Provided data>
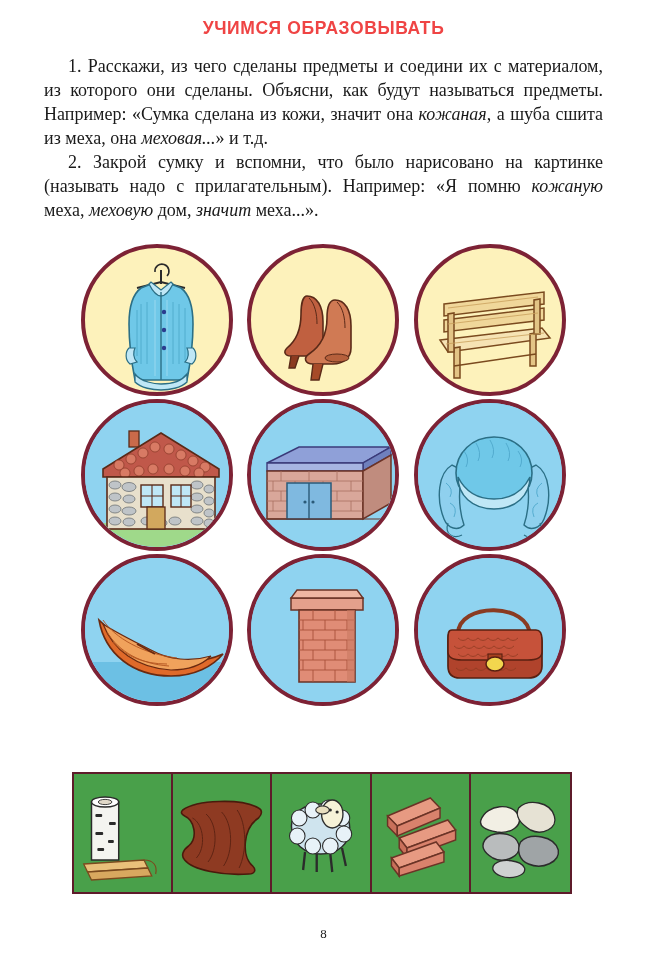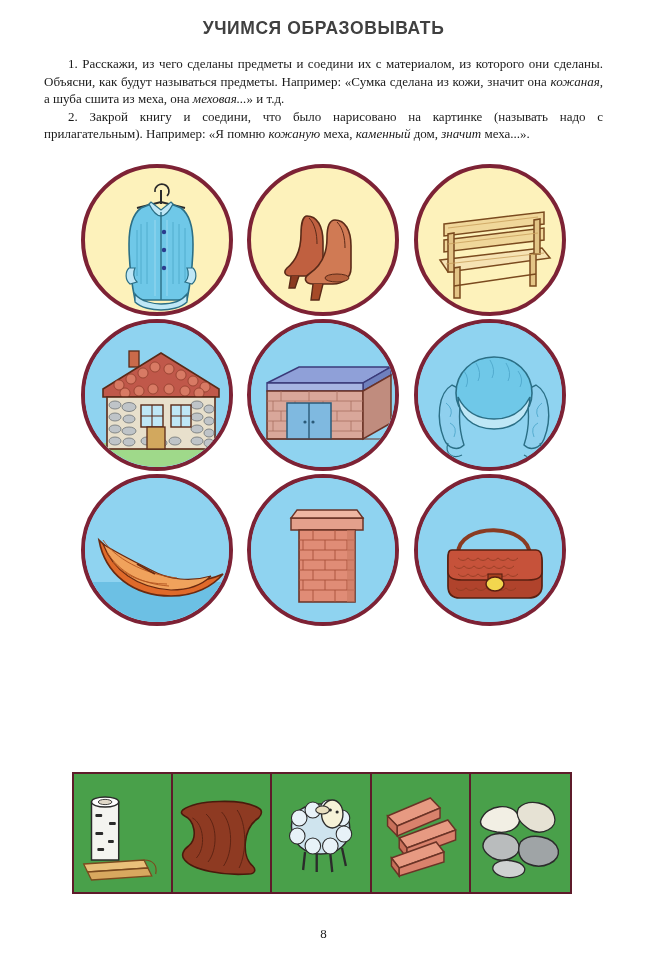--- a/index.html
+++ b/index.html
@@ -19,28 +19,28 @@
     position: relative;
     padding: 0;
   }
   .title-block {
     text-align: center;
     padding-top: 16px;
   }
   .title-line {
     font-family: "Liberation Sans", sans-serif;
     font-weight: bold;
-    color: #404040;
+    color: #ef4444;
     font-size: 17.5px;
     letter-spacing: 0.6px;
     line-height: 1.45;
   }
   .body-text {
     margin: 14px 44px 16px 44px;
-    font-size: 13px;
+    font-size: 18px;
     line-height: 1.32;
     text-align: justify;
   }
   .body-text p { margin: 0 0 1px 0; text-indent: 24px; }
   .it { font-style: italic; }
 
   
   .grid {
     margin: 20px auto 0 auto;
     width: 500px;
@@ -108,21 +108,21 @@
     <div class="title-line">УЧИМСЯ ОБРАЗОВЫВАТЬ</div>
   </div>
 
   <div class="body-text">
     <p>
       <span>1.</span>
       <span>Расскажи, из чего сделаны предметы и соедини их с материалом, из которого они сделаны. Объясни, как будут называться предметы. Например: «Сумка сделана из кожи, значит она </span><span class="it">кожаная</span><span>, а шуба сшита из меха, она </span><span class="it">меховая...</span><span>» и т.д.</span>
     </p>
     <p>
       <span>2.</span>
-      <span>Закрой книгу и соедини, что было нарисовано на картинке (называть надо с прилагательным). Например: «Я помню </span><span class="it">кожаную</span><span> меха, </span><span class="it">каменный</span><span> дом, </span><span class="it">значит</span><span> меха...».</span>
+      <span>Закрой сумку и вспомни, что было нарисовано на картинке (называть надо с прилагательным). Например: «Я помню </span><span class="it">кожаную</span><span> меха, </span><span class="it">меховую</span><span> дом, </span><span class="it">значит</span><span> меха...».</span>
     </p>
   </div>
 
   <div class="grid">
 
     <div class="circ c-yellow">
       <svg viewBox="0 0 152 152" width="152" height="152">
         <g stroke="#2b2b2b" stroke-width="1.6" fill="none">
           <path d="M76 22 l0 14" stroke="#2b2b2b" stroke-width="2"></path>
           <path d="M70 24 a7 7 0 1 1 12 4"></path>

Activity>
Print all data above verbatim, except pictures.

Finished task>
--- a/index.html
+++ b/index.html
@@ -19,28 +19,28 @@
     position: relative;
     padding: 0;
   }
   .title-block {
     text-align: center;
     padding-top: 16px;
   }
   .title-line {
     font-family: "Liberation Sans", sans-serif;
     font-weight: bold;
-    color: #404040;
+    color: #ef4444;
     font-size: 17.5px;
     letter-spacing: 0.6px;
     line-height: 1.45;
   }
   .body-text {
     margin: 14px 44px 16px 44px;
-    font-size: 13px;
+    font-size: 18px;
     line-height: 1.32;
     text-align: justify;
   }
   .body-text p { margin: 0 0 1px 0; text-indent: 24px; }
   .it { font-style: italic; }
 
   
   .grid {
     margin: 20px auto 0 auto;
     width: 500px;
@@ -108,21 +108,21 @@
     <div class="title-line">УЧИМСЯ ОБРАЗОВЫВАТЬ</div>
   </div>
 
   <div class="body-text">
     <p>
       <span>1.</span>
       <span>Расскажи, из чего сделаны предметы и соедини их с материалом, из которого они сделаны. Объясни, как будут называться предметы. Например: «Сумка сделана из кожи, значит она </span><span class="it">кожаная</span><span>, а шуба сшита из меха, она </span><span class="it">меховая...</span><span>» и т.д.</span>
     </p>
     <p>
       <span>2.</span>
-      <span>Закрой книгу и соедини, что было нарисовано на картинке (называть надо с прилагательным). Например: «Я помню </span><span class="it">кожаную</span><span> меха, </span><span class="it">каменный</span><span> дом, </span><span class="it">значит</span><span> меха...».</span>
+      <span>Закрой сумку и вспомни, что было нарисовано на картинке (называть надо с прилагательным). Например: «Я помню </span><span class="it">кожаную</span><span> меха, </span><span class="it">меховую</span><span> дом, </span><span class="it">значит</span><span> меха...».</span>
     </p>
   </div>
 
   <div class="grid">
 
     <div class="circ c-yellow">
       <svg viewBox="0 0 152 152" width="152" height="152">
         <g stroke="#2b2b2b" stroke-width="1.6" fill="none">
           <path d="M76 22 l0 14" stroke="#2b2b2b" stroke-width="2"></path>
           <path d="M70 24 a7 7 0 1 1 12 4"></path>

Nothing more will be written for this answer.